July 19, 2012
Elena K Gaidamakova, Ian A Myles, Dennis P McDaniel, Cedar J Fowler, Patricia A Valdez, Shruti Naik, Manoshi Gayen, Paridhi Gupt, Anuj Sharma, Pamela J Glass, Radha K Maheshwari , Sandip K Datta , Michael J Daly
Cell Host and Microbe
Although pathogen inactivation by γ-radiation is an attractive approach for whole-organism vaccine development, radiation doses required to ensure sterility also destroy immunogenic protein epitopes needed to mount protective immune responses. We demonstrate the use of a reconstituted manganous peptide complex from the radiation-resistant bacterium Deinococcus radiodurans to protect protein epitopes from radiation-induced damage and uncouple it from genome damage and organism killing.
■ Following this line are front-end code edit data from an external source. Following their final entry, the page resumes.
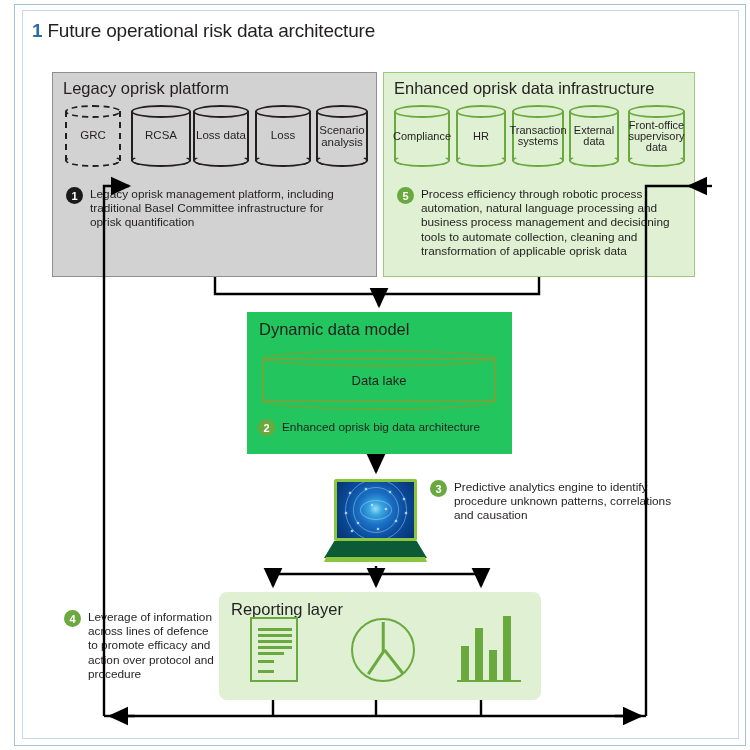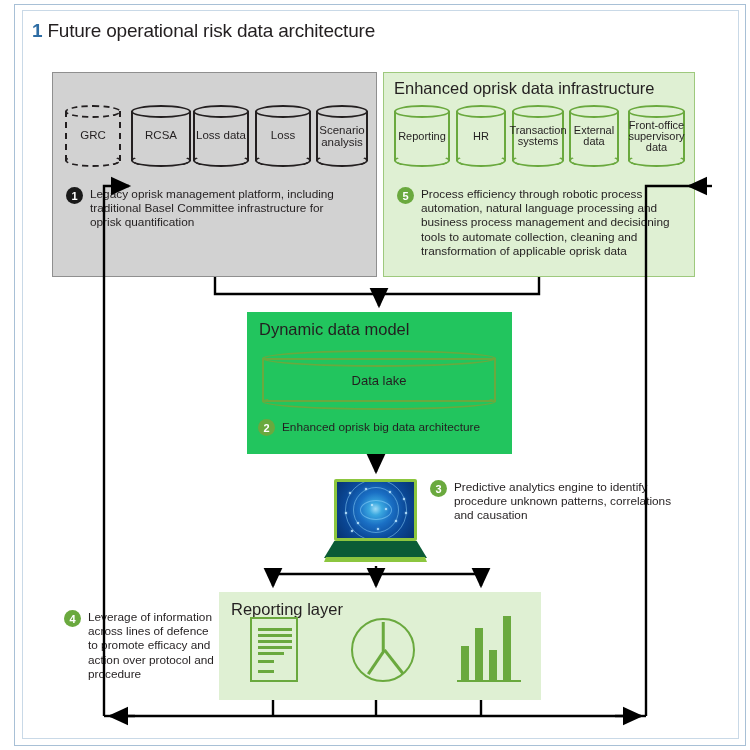--- a/index.html
+++ b/index.html
@@ -199,6 +199,7 @@
   </div>
 
   <div class="panel panel-legacy">
+    <div class="panel-title">Legacy oprisk platform</div>
 
     <div class="cyl dashed" style="left:12px;top:32px;width:56px;height:62px;text-decoration:underline;">
       <div class="top"></div>

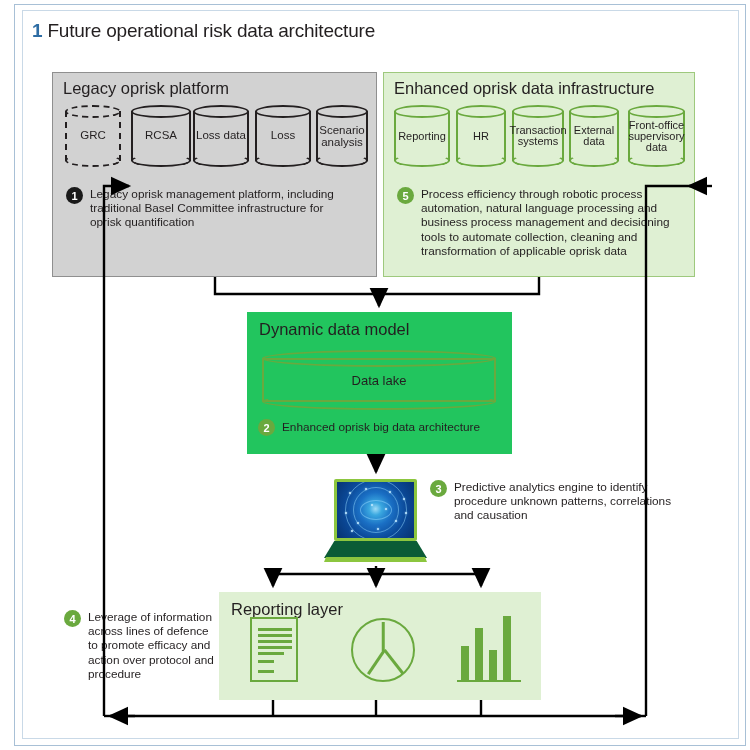--- a/index.html
+++ b/index.html
@@ -249,7 +249,7 @@
       <div class="top"></div>
       <div class="body"></div>
       <div class="bot"></div>
-      <div class="lbl">Reporting</div>
+      <div class="lbl">Compliance</div>
     </div>
 
     <div class="cyl green" style="left:72px;top:32px;width:50px;height:62px;">

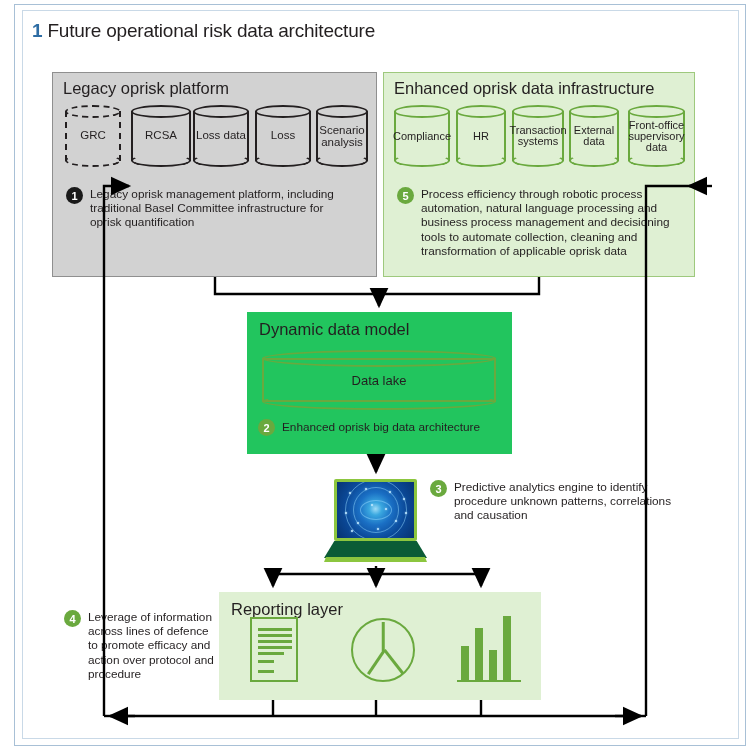--- a/index.html
+++ b/index.html
@@ -55,6 +55,7 @@
   .panel-report{
     left:219px;top:592px;width:322px;height:108px;
     background:#dff0d3;
+    border-radius:8px;
   }
   .panel-title{
     position:absolute;left:10px;top:6px;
The Mn(2+) complex preserved antigenic structures in aqueous preparations of bacteriophage lambda, Venezuelan equine encephalitis virus, and Staphylococcus aureus during supralethal irradiation (25-40 kGy). An irradiated vaccine elicited both antibody and Th17 responses, and induced B and T cell-dependent protection against methicillin-resistant S. aureus (MRSA) in mice. Structural integrity of viruses and bacteria are shown to be preserved at radiation doses far above those which abolish infectivity. This approach could expedite vaccine production for emerging and established pathogens for which no protective vaccines exist.